SUPPLIED INFORMATION =

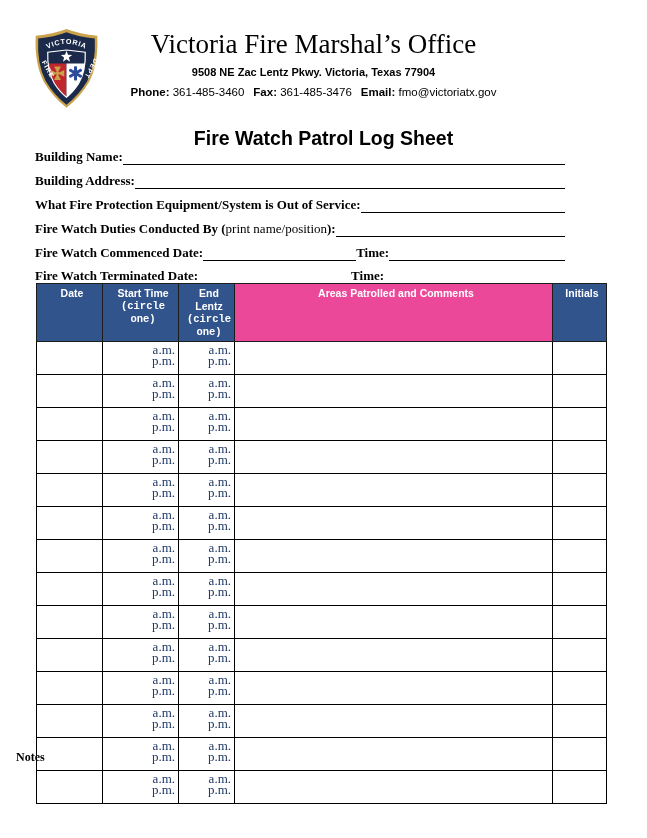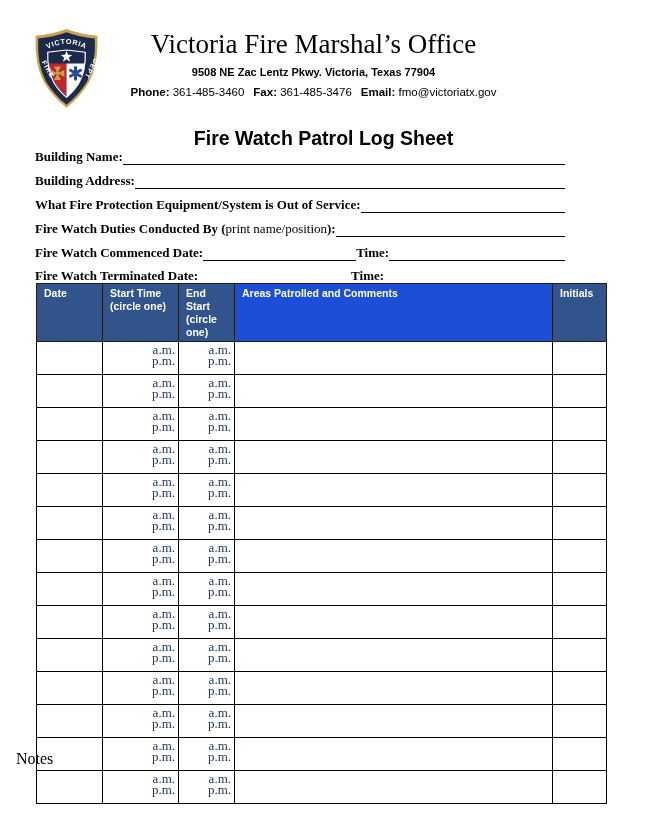"Date" .log-table th { text-align: left -> center }
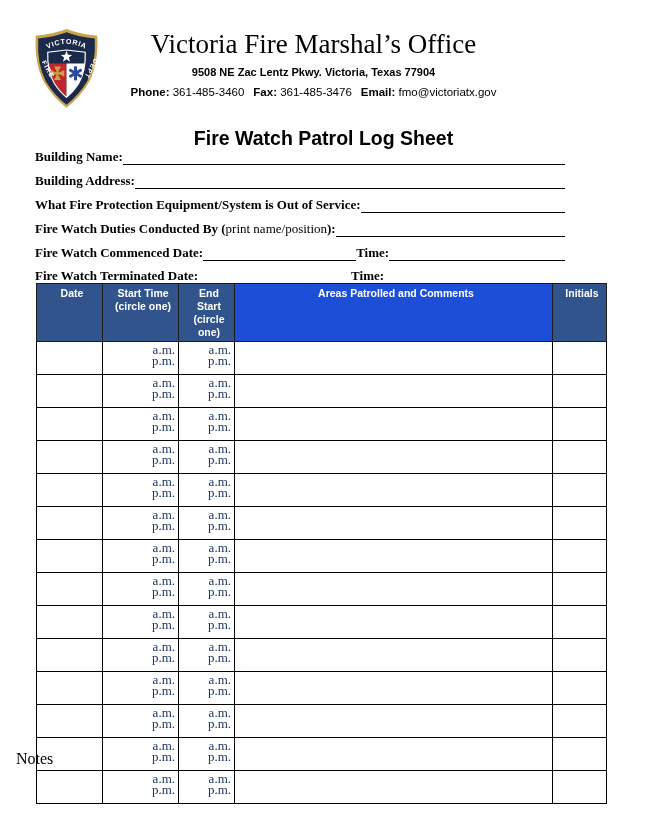"End Start" div { text: Start -> Lentz }
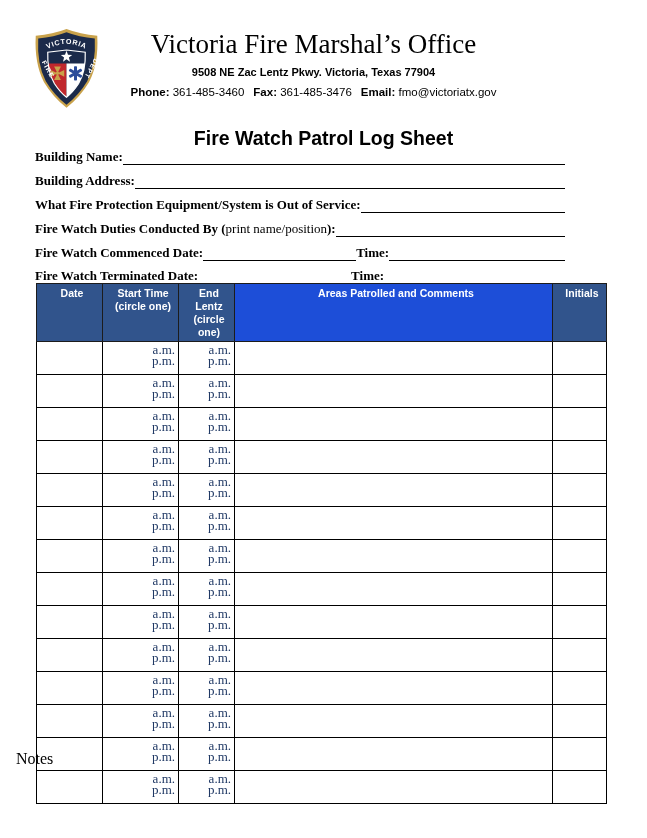"Areas Patrolled and Comments" th { background: #1d4ed8 -> #ec4899 }
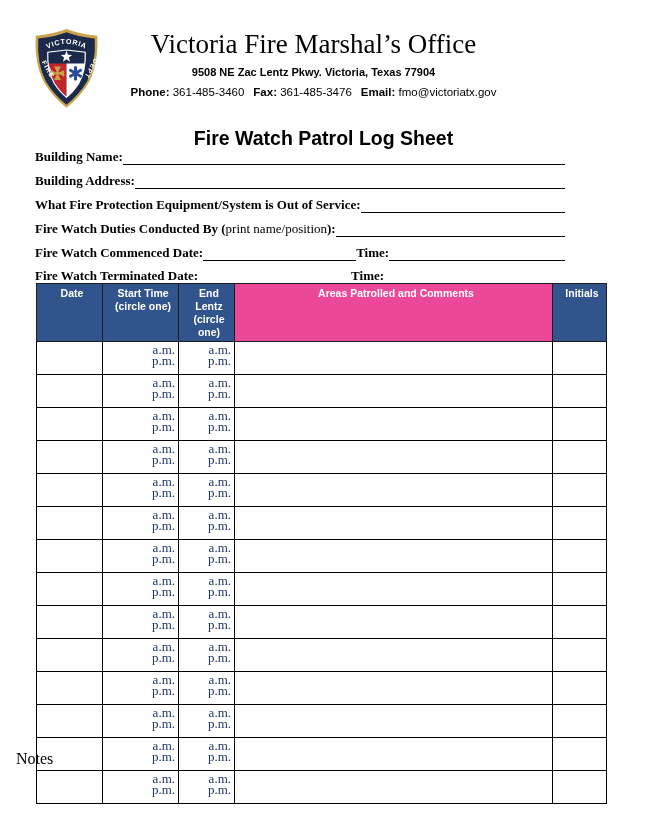"(circle one)" .th-sub { font-family: none -> Liberation Mono, monospace }
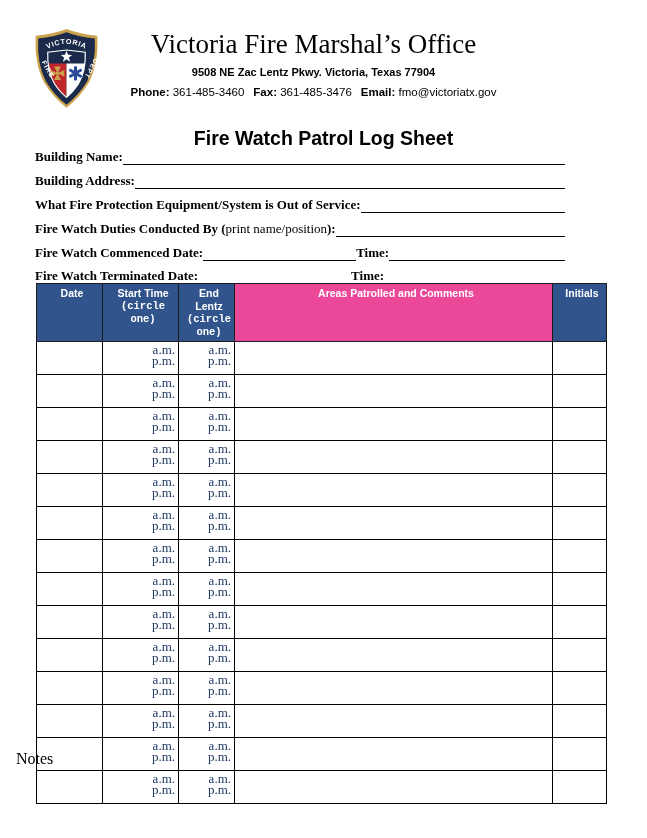"Notes" .notes-h { font-size: 16px -> 12px; font-weight: normal -> bold }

EXERCISE = Reproduce the material above in full and without alteration, but skip all pictures.

RESULT OF THIS TASK =
"Date" .log-table th { text-align: left -> center }
"End Start" div { text: Start -> Lentz }
"Areas Patrolled and Comments" th { background: #1d4ed8 -> #ec4899 }
"(circle one)" .th-sub { font-family: none -> Liberation Mono, monospace }
"Notes" .notes-h { font-size: 16px -> 12px; font-weight: normal -> bold }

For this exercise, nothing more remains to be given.